* Source information *
—————

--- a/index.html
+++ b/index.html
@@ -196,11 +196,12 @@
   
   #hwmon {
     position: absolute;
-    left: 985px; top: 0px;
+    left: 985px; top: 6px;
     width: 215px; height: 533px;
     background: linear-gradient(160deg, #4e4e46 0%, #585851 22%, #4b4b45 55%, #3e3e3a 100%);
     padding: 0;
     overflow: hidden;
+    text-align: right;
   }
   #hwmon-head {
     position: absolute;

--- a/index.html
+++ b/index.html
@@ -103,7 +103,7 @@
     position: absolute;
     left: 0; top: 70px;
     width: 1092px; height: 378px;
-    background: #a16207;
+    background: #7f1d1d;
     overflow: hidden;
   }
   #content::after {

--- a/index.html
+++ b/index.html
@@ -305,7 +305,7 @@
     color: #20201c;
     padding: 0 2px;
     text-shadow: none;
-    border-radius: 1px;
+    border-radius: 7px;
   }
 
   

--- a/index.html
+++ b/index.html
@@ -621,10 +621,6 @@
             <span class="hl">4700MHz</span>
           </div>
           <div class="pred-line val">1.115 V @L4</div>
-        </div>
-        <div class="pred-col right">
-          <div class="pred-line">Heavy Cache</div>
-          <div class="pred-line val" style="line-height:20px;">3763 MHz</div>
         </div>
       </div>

—————

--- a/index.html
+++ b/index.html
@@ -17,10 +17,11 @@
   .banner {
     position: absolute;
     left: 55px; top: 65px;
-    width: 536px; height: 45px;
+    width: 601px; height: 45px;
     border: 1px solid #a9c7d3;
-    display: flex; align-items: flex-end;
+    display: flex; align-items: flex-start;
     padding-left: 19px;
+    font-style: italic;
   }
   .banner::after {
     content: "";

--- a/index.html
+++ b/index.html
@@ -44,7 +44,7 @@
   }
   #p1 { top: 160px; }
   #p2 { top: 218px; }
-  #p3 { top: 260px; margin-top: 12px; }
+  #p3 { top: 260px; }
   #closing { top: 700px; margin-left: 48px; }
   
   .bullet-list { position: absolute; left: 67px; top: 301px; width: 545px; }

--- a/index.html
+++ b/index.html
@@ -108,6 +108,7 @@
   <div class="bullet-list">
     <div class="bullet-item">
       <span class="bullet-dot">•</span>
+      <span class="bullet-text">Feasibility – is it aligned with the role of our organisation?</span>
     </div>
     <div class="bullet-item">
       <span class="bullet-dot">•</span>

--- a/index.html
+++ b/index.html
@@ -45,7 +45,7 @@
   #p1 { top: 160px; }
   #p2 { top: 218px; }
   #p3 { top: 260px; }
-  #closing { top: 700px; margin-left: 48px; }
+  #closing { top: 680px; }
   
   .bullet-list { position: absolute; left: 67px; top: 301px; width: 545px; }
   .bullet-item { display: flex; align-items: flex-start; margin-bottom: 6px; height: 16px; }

—————

* Exercise details *
Copy out all lines from the records where the word "border" appears.

* Exercise solution *
-    border-radius: 1px;
+    border-radius: 7px;
     border: 1px solid #a9c7d3;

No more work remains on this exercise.